A Description of the EPL System Data Header StructureJ. C. Hansen


In the EPL Continuous Data Digitization and Analysis System all digitized data and averaged data are preceded by headers having a given structure. The data in the header includes binary information relating to the sampling rate, the # of channels, etc, as well as ASCII descriptions of the subject, the experiment, the experimental condition, etc.

The Header Structure

Here is an abridged version of the header structure:

#define MAXCPRE 2
#define MAXCHNS 16
#define RECSIZP 256
#define DGMAGIC 013645
#define MAXDESC 40
#define MAXCDES 8
#define MAXRFCB 8
struct header {
    int evtno;        /* event # or magic number */
    int epleng;        /* epoch length in msec. */
    int nchans;        /* # of channels */
    int sums;        /* sums 0,1 => single trial */
    int tpfuncs;        /* total # of proc. funcs */
    int pp10uv;        /* points per 10 uvolts */
    int verpos;        /* 1 => pos ; -1 => opp. */
    int odelay;        /* msec from trig to stim */
    int totevnt;        /* total log events */
    int ctickt;        /* 10s of usecs per clock tick */
    int evtimhi;        /* hi clock time in ticks */
    int evtimlo;        /* lo clock time in ticks */
    int ccoder;        /* condition code */
    int presam;        /* pre-event time in msec. */
    int trfuncs;        /* total # of rej. functions */
    int totrr;        /* total raw rec. inc. rejects */
    int totrej;        /* total raw rejects */
    int sbcode;        /* subcond. # ( bin number ) */
    int cprecis;        /* channel prec * 256 pts. */
    unsigned seqitem;    /* sequential item # for raw */
    int dummy1[4];        /* open */
    int rfcnts[MAXRFCB];    /* individual rej. counts */
    char rftypes[64];    /* 8 char. descs for 8 poss. rfs */
    char chndes[128];    /* 16 channel descriptions */
    char subdes[MAXDESC];    /* 40 char subject description */
    char sbcdes[MAXDESC];    /* 40 char bin desc. */
    char condes[MAXDESC];    /* 40 char condition desc.*/
    char expdes[MAXDESC];    /* 40 char experiment desc. */
    char pftypes[64];    /* 8 char descs. for 8 poss. pfs */
    int dummy2[8];        /* open */
    char rawname[16];    /* for raw file magtape ver. */

It has a length of exactly 512 bytes (standard DEC block). Many of the entries in the header structure are holdovers from previous analysis systems and are no longer in use, while others are redundant and are not always used. In addition, the header preceding a raw data file has different slots filled as compared with a header preceding an averaged data record. The format of averaged data files and digitized data files are described in separate documents.

Fixed Parameters

The #defines preceding the header proper place maximum values on certain header variables, define the length of certain arrays, or else further define the data format. The RECSIZP definition defines the basic number of points (2 byte integers) per channel for both raw and averaged data. Note that the actual number of points per channel in averaged data files can be an integral multiple of RECSIZP; this is determined by the cprecis header element. Constraining the number of points per channel to a multiple of 256 simplifies data input/output and storage; keeping it a power of two facilitates performing Fourier analyses on the data. The DGMAGIC constant is an arbitrary number which is placed in the first word of a header which is valid for use in digitization. This number is checked by programs which wish to verify that a file is indeed a raw data file, or that a header has been verified as having parameters that are within a reasonable range for use in digitization. The header element for the magic number is evtno; this slot at one time (and can in future systems which store discrete epochs) held the event number for discrete-epoch, digitized, raw data files.

Tunable Parameters

The MAXCPRE and MAXCHNS definitions set the maximum channel precision (see the cprecis element) and the maximum number of channels (nchans element) respectively. These constants are used by a number of programs, and can be changed if the specific hardware and software can handle the memory requirements and record sizes.

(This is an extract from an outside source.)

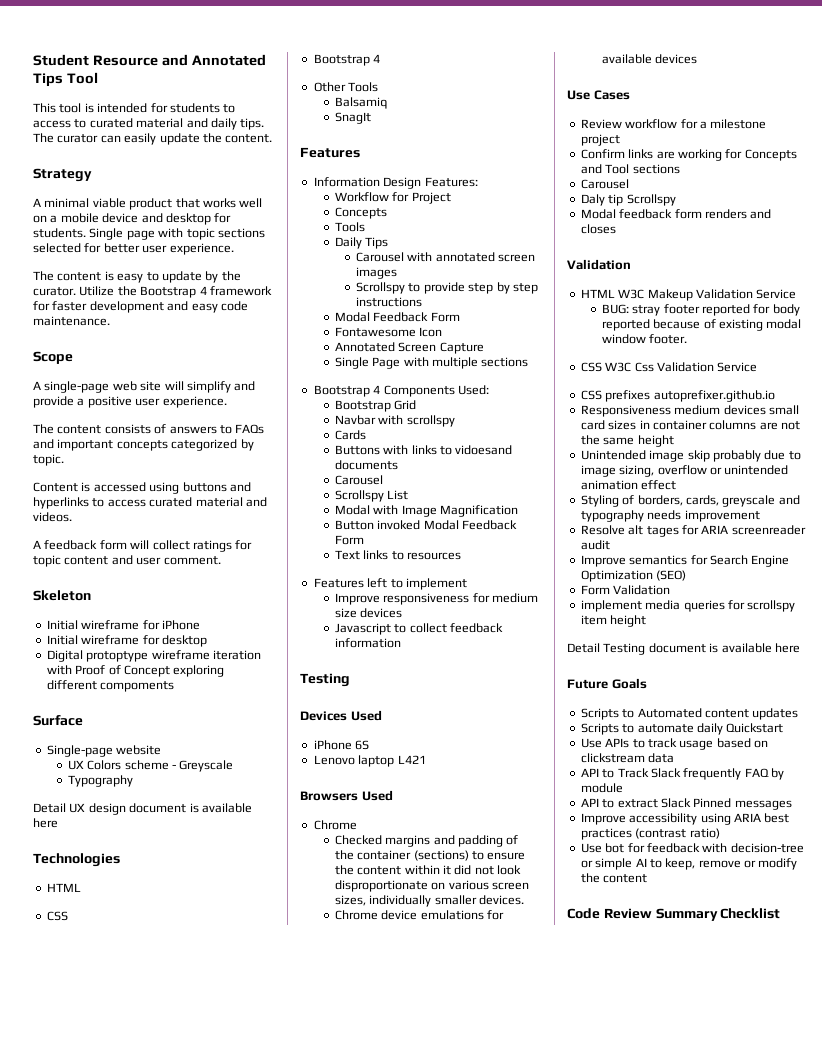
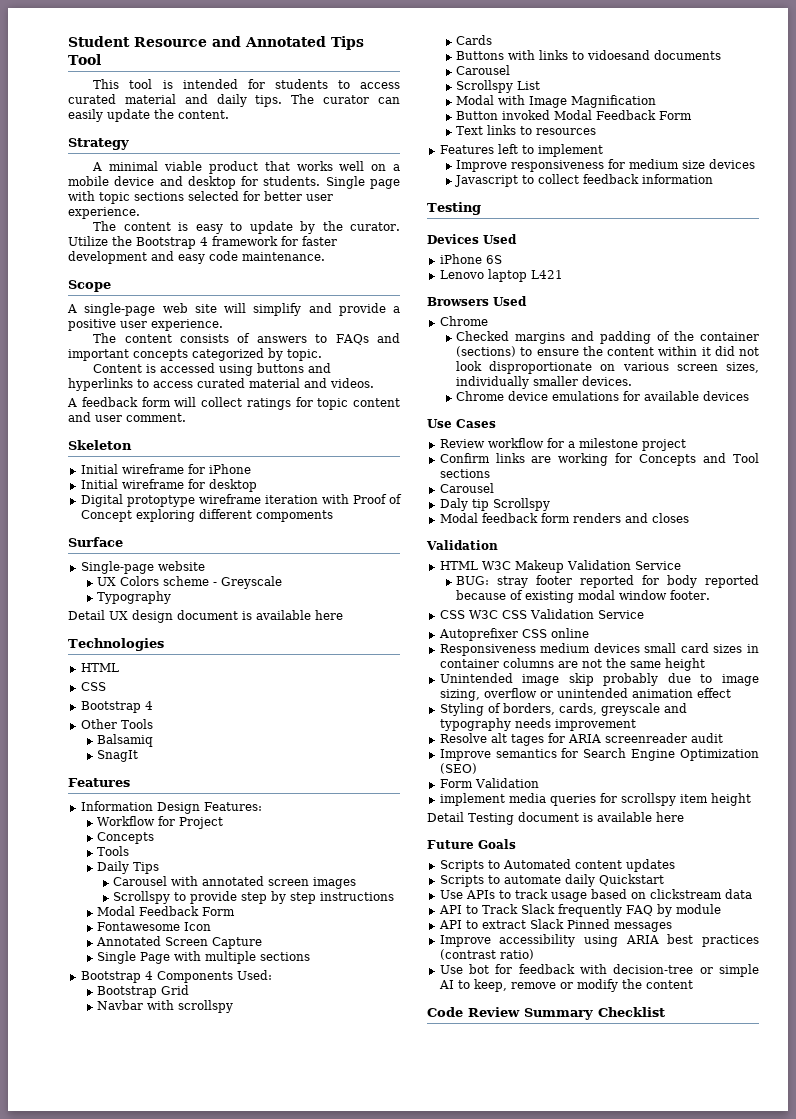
[74,119,87,128] to -> (400, 85) none
[634,362,758,372] [580,390,775,402] Css Validation Service // CSS prefixes autoprefixer.github.io -> [501,609,644,619] [438,628,589,641] CSS Validation Service // Autoprefixer CSS online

Experiment, Subject, Condition, and Bin Descriptions

Four elements in the header structure contain ASCII descriptions of the data. These are expdes, condes, sbcdes, and subdes, containing up to MAXDESC (40) characters describing the experiment, condition, sub-condition (bin), and subject, respectively. These ASCII descriptions can actually be up to 40 characters in length, but it is preferred that they be 39 characters or less, terminated by a zero byte. The experiment and subjects descriptions are generally filled in when the raw data are digitized, while the condition and sub-condition description (bin description) are filled in when data are averaged, and appear only in averaged data file headers.

Channel Descriptions

The chndes element is a character array with space for up to 128 characters.
This space is divided up into 16 eight character descriptions, or 32 four character descriptions, depending on whether the nchans element is greater than 16. As with all other ASCII descriptors, these need not be terminated a zero byte, although it would be nice. The channels are arranged in ascending order and the first character of the descriptor for channel n is at index 8*n or 4*n in the chndes array. Currently only 16 channels are supported, and the MAXCDES definition gives the maximum length (8) of a channel description. These are filled during digitization.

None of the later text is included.